Examination Committee: Prof. Tomasz Imielinski (Chair), Prof. Alex Borgida, Prof. Shan Muthukrishnan and Prof. Mubbasir Kapadia

Abstract

Mining very wide data sets with hundreds of thousands of attributes may require contiguous computation with no real time bounds. Usually, the itemset mining algorithms produce outputs only at the completion (either run to completion or provide no useful results) and are not amenable to real-time decision-making need. One solution is to turn the basic data mining methods into anytime algorithms. In literature, there are numerous anytime algorithms for classification, regression, clustering, etc. However, the direction of anytime association mining is largely unexplored.
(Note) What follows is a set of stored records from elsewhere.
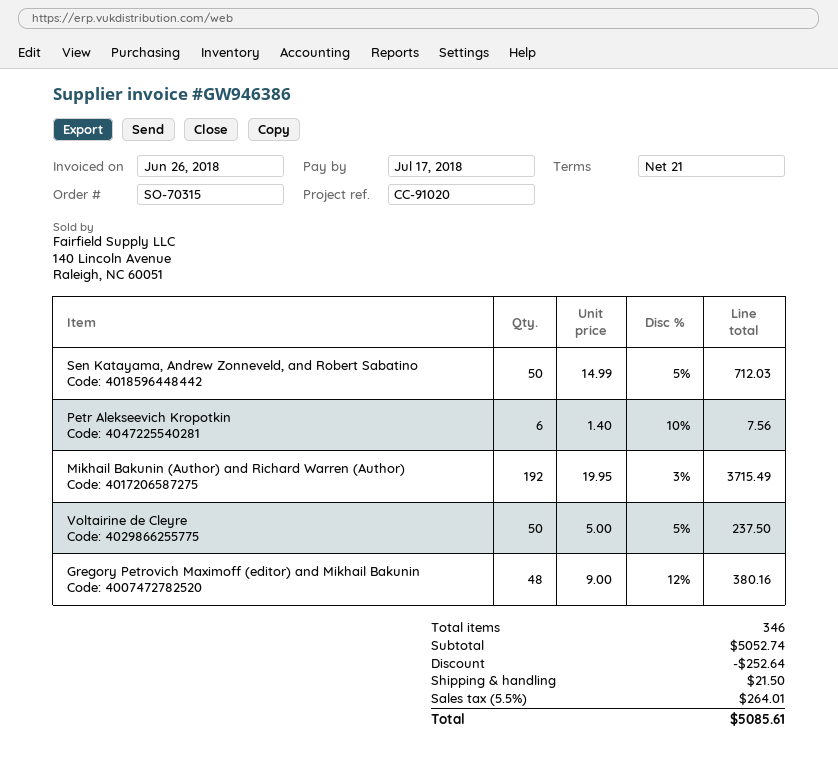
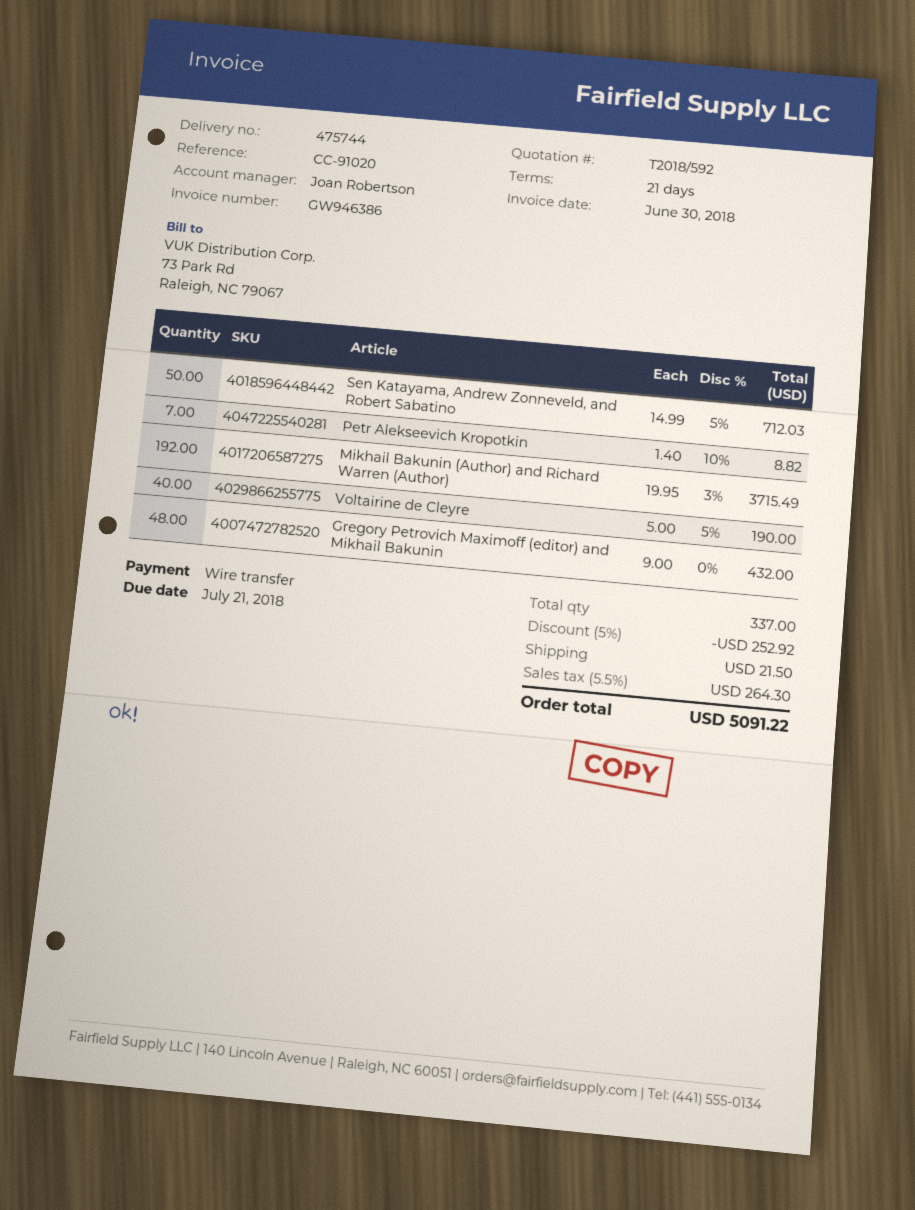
invoice date: 2018-06-26 -> 2018-06-30
due date: 2018-07-17 -> 2018-07-21
Petr Alekseevich Kropotkin: 6 x 1.40 - 10% = 7.56 -> 7 x 1.40 - 10% = 8.82
Voltairine de Cleyre: 50 x 5.00 - 5% = 237.50 -> 40 x 5.00 - 5% = 190.00
Gregory Petrovich Maximoff (editor) and Mikhail Bakunin: 48 x 9.00 - 12% = 380.16 -> 48 x 9.00 = 432.00
total quantity: 346 -> 337
discount: 252.64 -> 252.92
tax: 5.5% = 264.01 -> 5.5% = 264.30
total: 5085.61 -> 5091.22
We defined the anytime itemset mining and proposed the ALPINE algorithm, which proceeds in the defined anytime mining manner and can be interrupted at any time but offer intermediate meaningful and complete results with definite guarantees. ALPINE is, to our knowledge, the first interruptible anytime algorithm to mine frequent itemsets and closed frequent itemsets. It guarantees that all itemsets with support exceeding the current checkpoint's support have been found before it proceeds further. This ANYTIME feature is the most important contribution of ALPINE, which is also fast but not necessarily the fastest algorithm around. ALPINE runs literally "forever" and without apriori decided minsup value.